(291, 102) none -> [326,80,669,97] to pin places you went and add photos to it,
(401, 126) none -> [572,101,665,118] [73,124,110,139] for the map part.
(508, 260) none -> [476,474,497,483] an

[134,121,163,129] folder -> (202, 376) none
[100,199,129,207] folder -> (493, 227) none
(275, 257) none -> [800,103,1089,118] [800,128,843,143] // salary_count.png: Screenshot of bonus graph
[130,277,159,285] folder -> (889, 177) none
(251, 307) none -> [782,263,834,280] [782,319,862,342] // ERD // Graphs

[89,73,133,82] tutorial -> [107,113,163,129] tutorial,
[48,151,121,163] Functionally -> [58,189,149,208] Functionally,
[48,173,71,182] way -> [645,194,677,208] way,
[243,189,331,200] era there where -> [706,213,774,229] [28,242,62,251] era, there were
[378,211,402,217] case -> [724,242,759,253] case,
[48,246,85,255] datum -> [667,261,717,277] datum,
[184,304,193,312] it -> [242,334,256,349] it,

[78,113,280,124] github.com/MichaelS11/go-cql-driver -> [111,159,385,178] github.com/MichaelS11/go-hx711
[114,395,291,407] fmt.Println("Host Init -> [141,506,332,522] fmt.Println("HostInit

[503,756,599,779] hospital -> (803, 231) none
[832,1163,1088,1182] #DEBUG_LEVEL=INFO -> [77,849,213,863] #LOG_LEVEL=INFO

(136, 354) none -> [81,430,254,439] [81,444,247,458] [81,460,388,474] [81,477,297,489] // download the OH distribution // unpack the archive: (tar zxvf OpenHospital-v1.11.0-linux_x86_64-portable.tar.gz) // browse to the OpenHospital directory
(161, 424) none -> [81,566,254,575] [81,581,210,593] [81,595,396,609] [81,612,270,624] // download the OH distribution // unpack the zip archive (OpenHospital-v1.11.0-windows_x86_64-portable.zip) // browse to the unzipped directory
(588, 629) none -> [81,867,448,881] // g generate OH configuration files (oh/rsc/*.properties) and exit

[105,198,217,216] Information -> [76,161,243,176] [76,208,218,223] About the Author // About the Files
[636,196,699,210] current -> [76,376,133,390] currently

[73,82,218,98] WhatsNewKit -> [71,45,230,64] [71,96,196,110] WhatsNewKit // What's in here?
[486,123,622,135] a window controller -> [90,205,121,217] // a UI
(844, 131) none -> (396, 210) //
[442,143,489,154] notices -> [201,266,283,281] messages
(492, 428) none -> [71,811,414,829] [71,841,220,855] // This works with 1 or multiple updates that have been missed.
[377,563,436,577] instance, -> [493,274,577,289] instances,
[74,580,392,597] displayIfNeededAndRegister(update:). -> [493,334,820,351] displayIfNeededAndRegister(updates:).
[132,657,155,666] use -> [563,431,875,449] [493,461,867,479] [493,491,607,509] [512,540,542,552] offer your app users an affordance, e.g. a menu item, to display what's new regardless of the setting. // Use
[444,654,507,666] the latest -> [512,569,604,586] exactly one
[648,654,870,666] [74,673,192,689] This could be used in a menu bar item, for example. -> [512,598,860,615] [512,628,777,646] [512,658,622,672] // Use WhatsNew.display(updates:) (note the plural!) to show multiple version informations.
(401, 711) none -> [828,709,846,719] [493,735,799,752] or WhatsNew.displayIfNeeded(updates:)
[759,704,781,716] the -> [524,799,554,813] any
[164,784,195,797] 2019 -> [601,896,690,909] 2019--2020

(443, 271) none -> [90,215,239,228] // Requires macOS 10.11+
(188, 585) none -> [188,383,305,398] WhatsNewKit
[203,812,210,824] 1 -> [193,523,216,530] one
•••••
Task statement: Each line of the listing is to be printed again, unchanged.

Response for this exercise:
(291, 102) none -> [326,80,669,97] to pin places you went and add photos to it,
(401, 126) none -> [572,101,665,118] [73,124,110,139] for the map part.
(508, 260) none -> [476,474,497,483] an

[134,121,163,129] folder -> (202, 376) none
[100,199,129,207] folder -> (493, 227) none
(275, 257) none -> [800,103,1089,118] [800,128,843,143] // salary_count.png: Screenshot of bonus graph
[130,277,159,285] folder -> (889, 177) none
(251, 307) none -> [782,263,834,280] [782,319,862,342] // ERD // Graphs

[89,73,133,82] tutorial -> [107,113,163,129] tutorial,
[48,151,121,163] Functionally -> [58,189,149,208] Functionally,
[48,173,71,182] way -> [645,194,677,208] way,
[243,189,331,200] era there where -> [706,213,774,229] [28,242,62,251] era, there were
[378,211,402,217] case -> [724,242,759,253] case,
[48,246,85,255] datum -> [667,261,717,277] datum,
[184,304,193,312] it -> [242,334,256,349] it,

[78,113,280,124] github.com/MichaelS11/go-cql-driver -> [111,159,385,178] github.com/MichaelS11/go-hx711
[114,395,291,407] fmt.Println("Host Init -> [141,506,332,522] fmt.Println("HostInit

[503,756,599,779] hospital -> (803, 231) none
[832,1163,1088,1182] #DEBUG_LEVEL=INFO -> [77,849,213,863] #LOG_LEVEL=INFO

(136, 354) none -> [81,430,254,439] [81,444,247,458] [81,460,388,474] [81,477,297,489] // download the OH distribution // unpack the archive: (tar zxvf OpenHospital-v1.11.0-linux_x86_64-portable.tar.gz) // browse to the OpenHospital directory
(161, 424) none -> [81,566,254,575] [81,581,210,593] [81,595,396,609] [81,612,270,624] // download the OH distribution // unpack the zip archive (OpenHospital-v1.11.0-windows_x86_64-portable.zip) // browse to the unzipped directory
(588, 629) none -> [81,867,448,881] // g generate OH configuration files (oh/rsc/*.properties) and exit

[105,198,217,216] Information -> [76,161,243,176] [76,208,218,223] About the Author // About the Files
[636,196,699,210] current -> [76,376,133,390] currently

[73,82,218,98] WhatsNewKit -> [71,45,230,64] [71,96,196,110] WhatsNewKit // What's in here?
[486,123,622,135] a window controller -> [90,205,121,217] // a UI
(844, 131) none -> (396, 210) //
[442,143,489,154] notices -> [201,266,283,281] messages
(492, 428) none -> [71,811,414,829] [71,841,220,855] // This works with 1 or multiple updates that have been missed.
[377,563,436,577] instance, -> [493,274,577,289] instances,
[74,580,392,597] displayIfNeededAndRegister(update:). -> [493,334,820,351] displayIfNeededAndRegister(updates:).
[132,657,155,666] use -> [563,431,875,449] [493,461,867,479] [493,491,607,509] [512,540,542,552] offer your app users an affordance, e.g. a menu item, to display what's new regardless of the setting. // Use
[444,654,507,666] the latest -> [512,569,604,586] exactly one
[648,654,870,666] [74,673,192,689] This could be used in a menu bar item, for example. -> [512,598,860,615] [512,628,777,646] [512,658,622,672] // Use WhatsNew.display(updates:) (note the plural!) to show multiple version informations.
(401, 711) none -> [828,709,846,719] [493,735,799,752] or WhatsNew.displayIfNeeded(updates:)
[759,704,781,716] the -> [524,799,554,813] any
[164,784,195,797] 2019 -> [601,896,690,909] 2019--2020

(443, 271) none -> [90,215,239,228] // Requires macOS 10.11+
(188, 585) none -> [188,383,305,398] WhatsNewKit
[203,812,210,824] 1 -> [193,523,216,530] one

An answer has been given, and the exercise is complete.